## [Task goal]
Find the line with "border-right: 5px solid" in the data below. Repeat it and every line after it up to the end, exactly, but drop the pictures.

## [Recorded data]
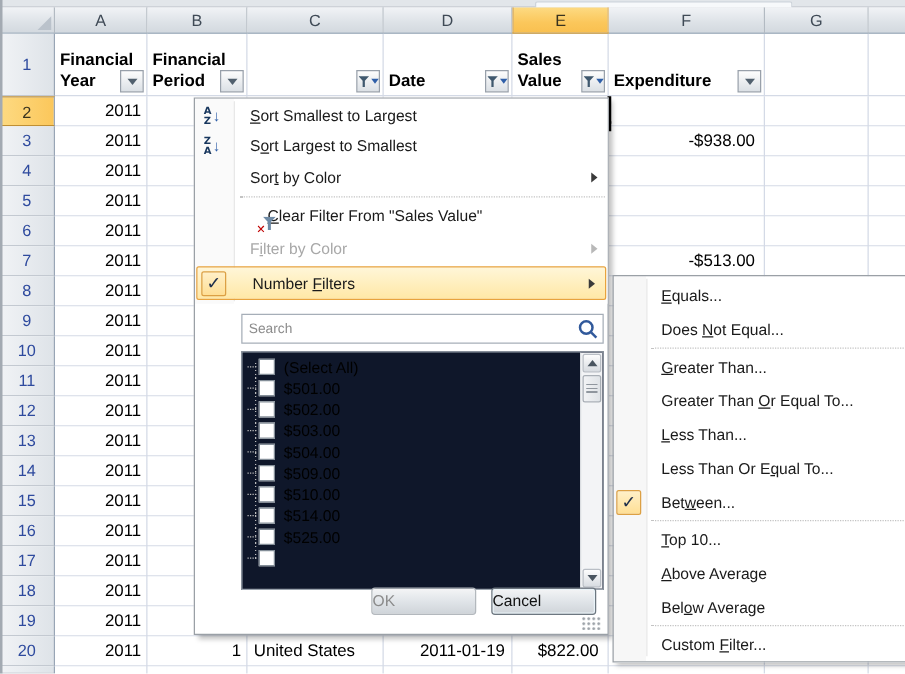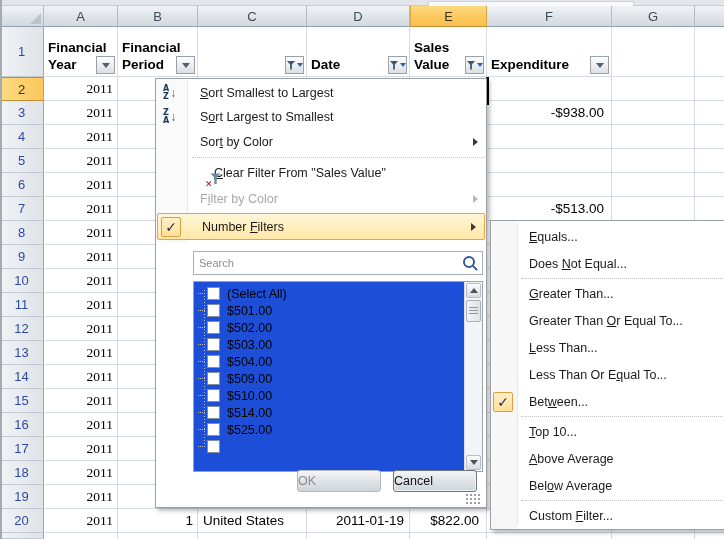"2011" .col-a-values .cell { font-family: Liberation Serif, serif -> none }
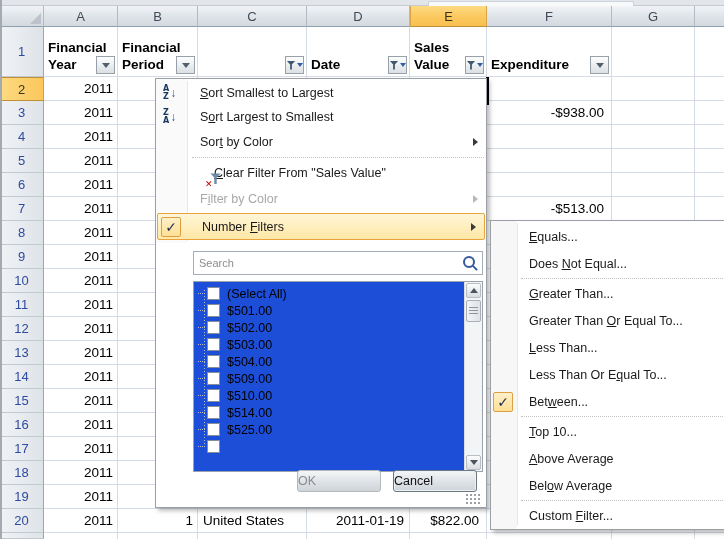"(Select All)" .flist { background: #1d4ed8 -> #0f172a }
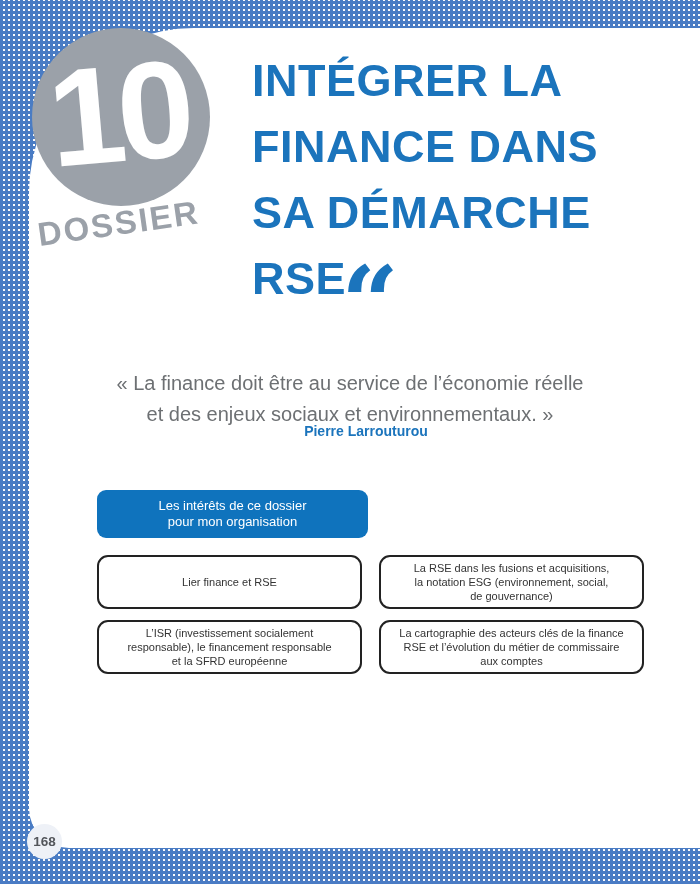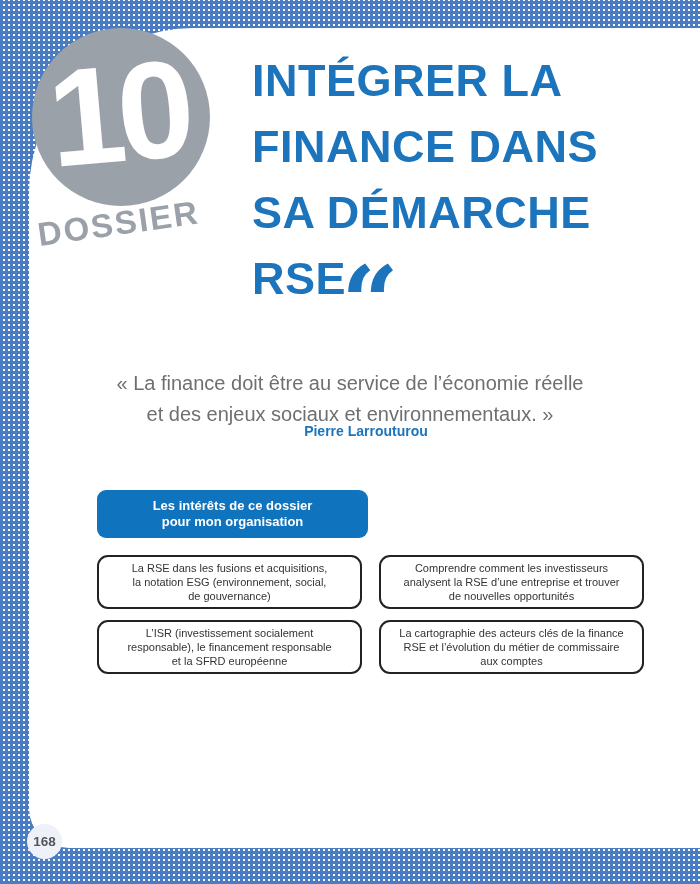"Les intérêts de ce dossier" .col-headers { font-weight: bold -> none }
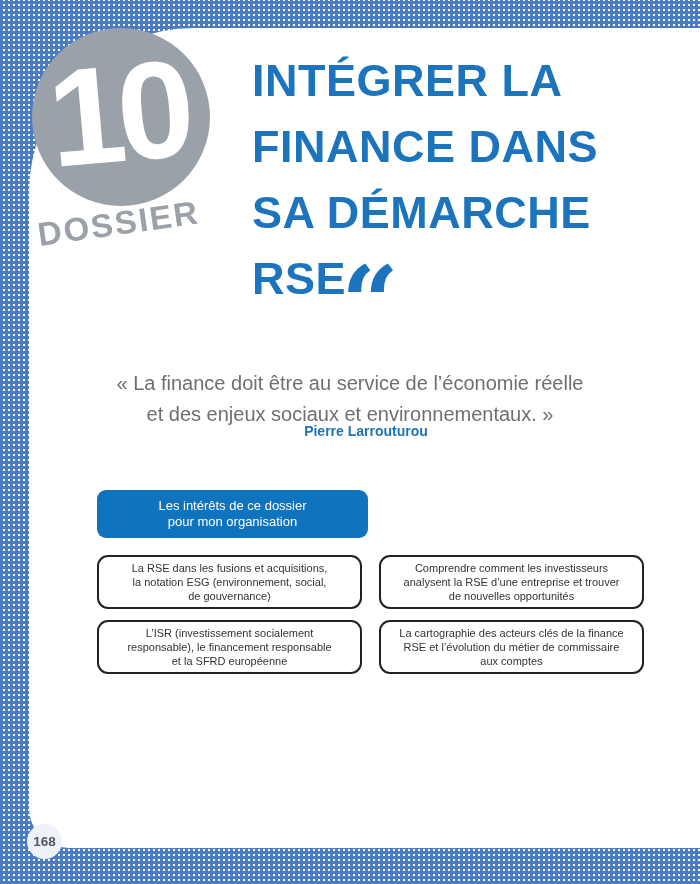"Lier finance et RSE" div.item { html: none -> <div>Lier finance et RSE</div> }
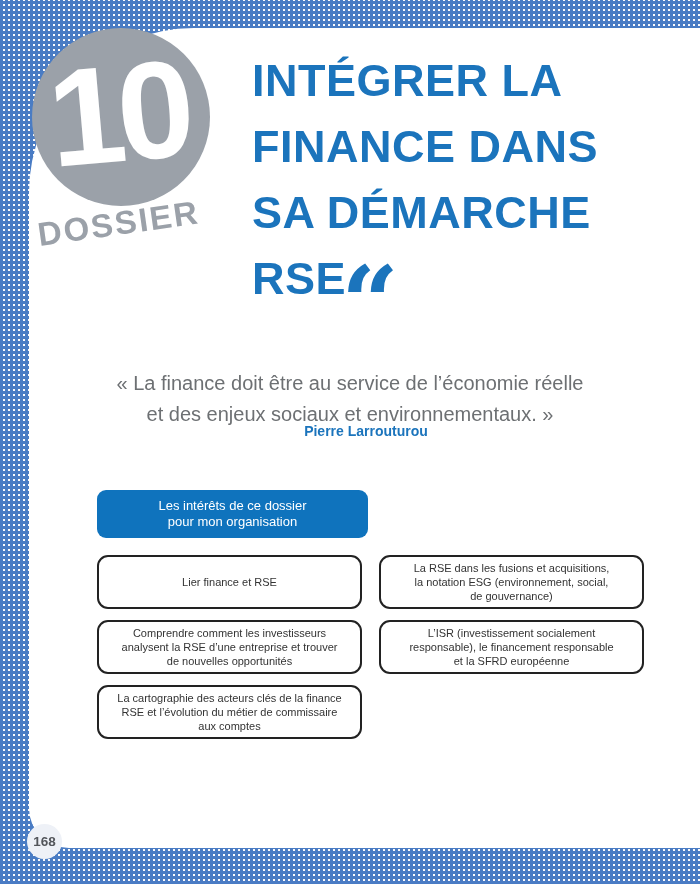"Comprendre comment les investisseurs" div.item { html: <div>Comprendre comment les investisseurs analysent la RSE d’une entreprise et trouver de nouvelles opportunités</div> -> none }
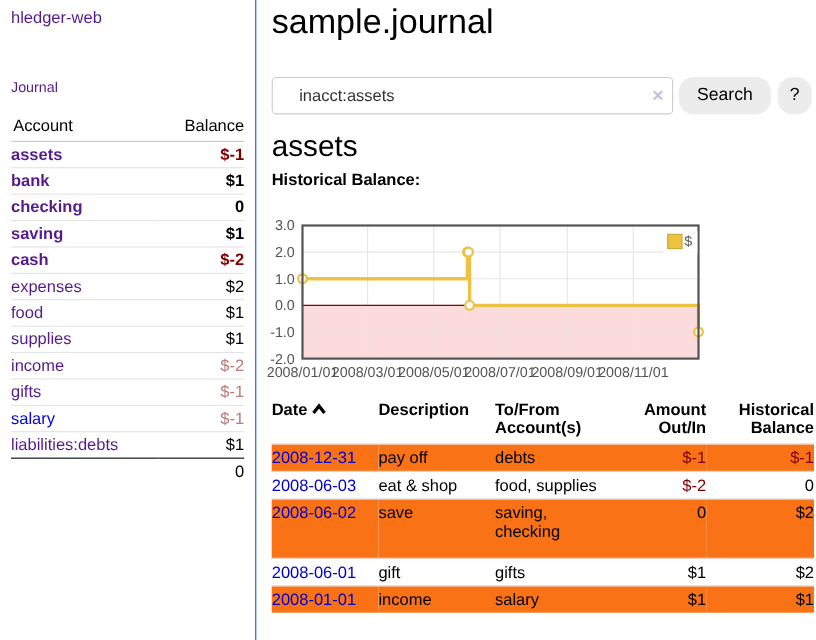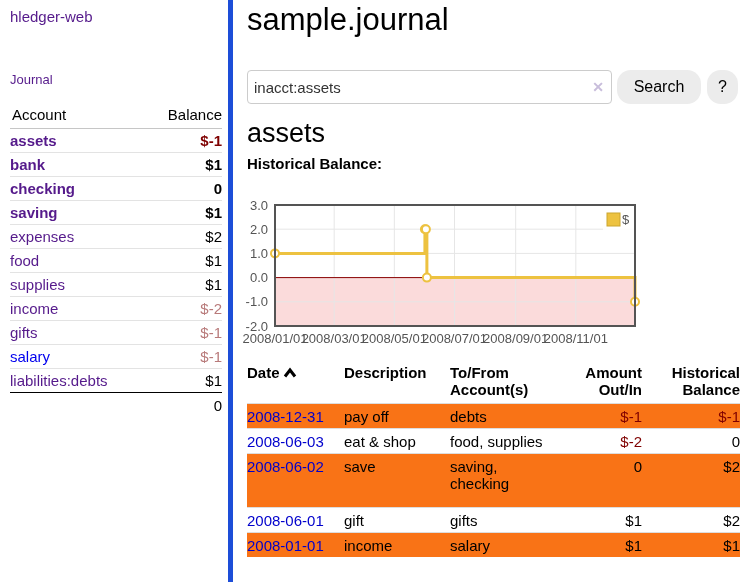"hledger-web" .sidebar { border-right: 5px solid #1d4ed8 -> 1px solid #1d4ed8 }
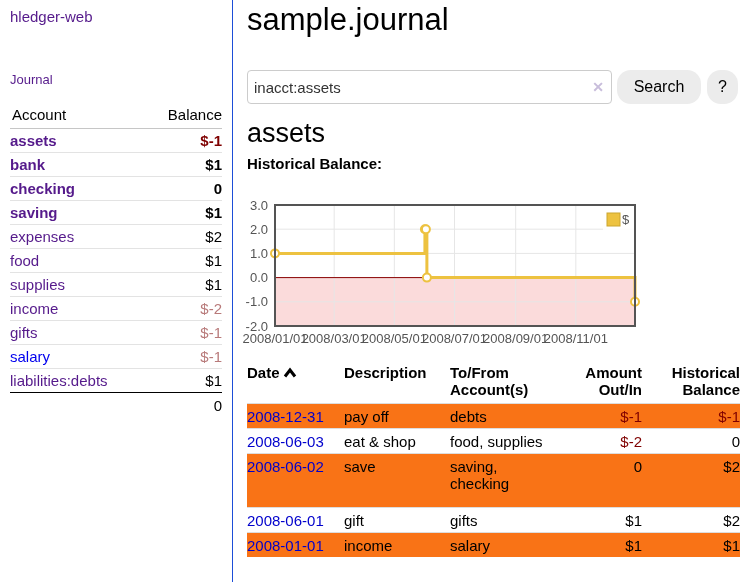"inacct:assets" .searchbox input { padding: 6px 30px 6px 6px -> 6px 30px 6px 24px }
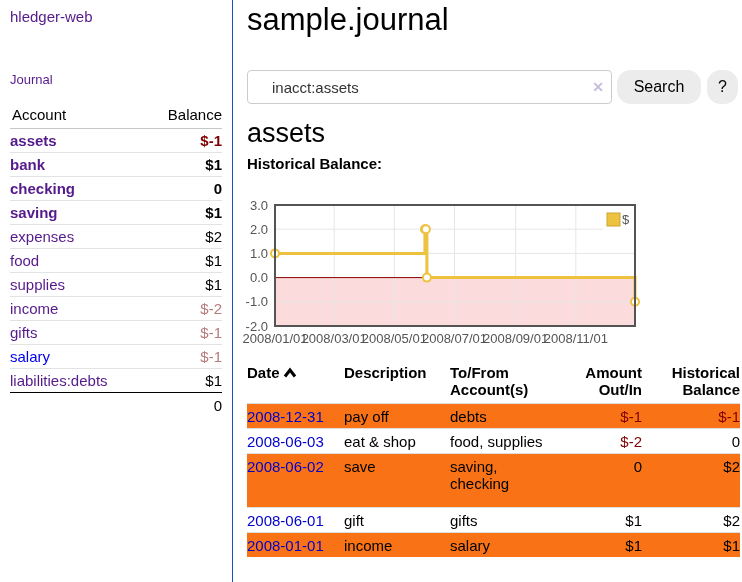"cash" tr.b { html: none -> <tr> <td><a>cash</a></td> <td>$-2</td> </tr> }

## [Answer area]
"hledger-web" .sidebar { border-right: 5px solid #1d4ed8 -> 1px solid #1d4ed8 }
"inacct:assets" .searchbox input { padding: 6px 30px 6px 6px -> 6px 30px 6px 24px }
"cash" tr.b { html: none -> <tr> <td><a>cash</a></td> <td>$-2</td> </tr> }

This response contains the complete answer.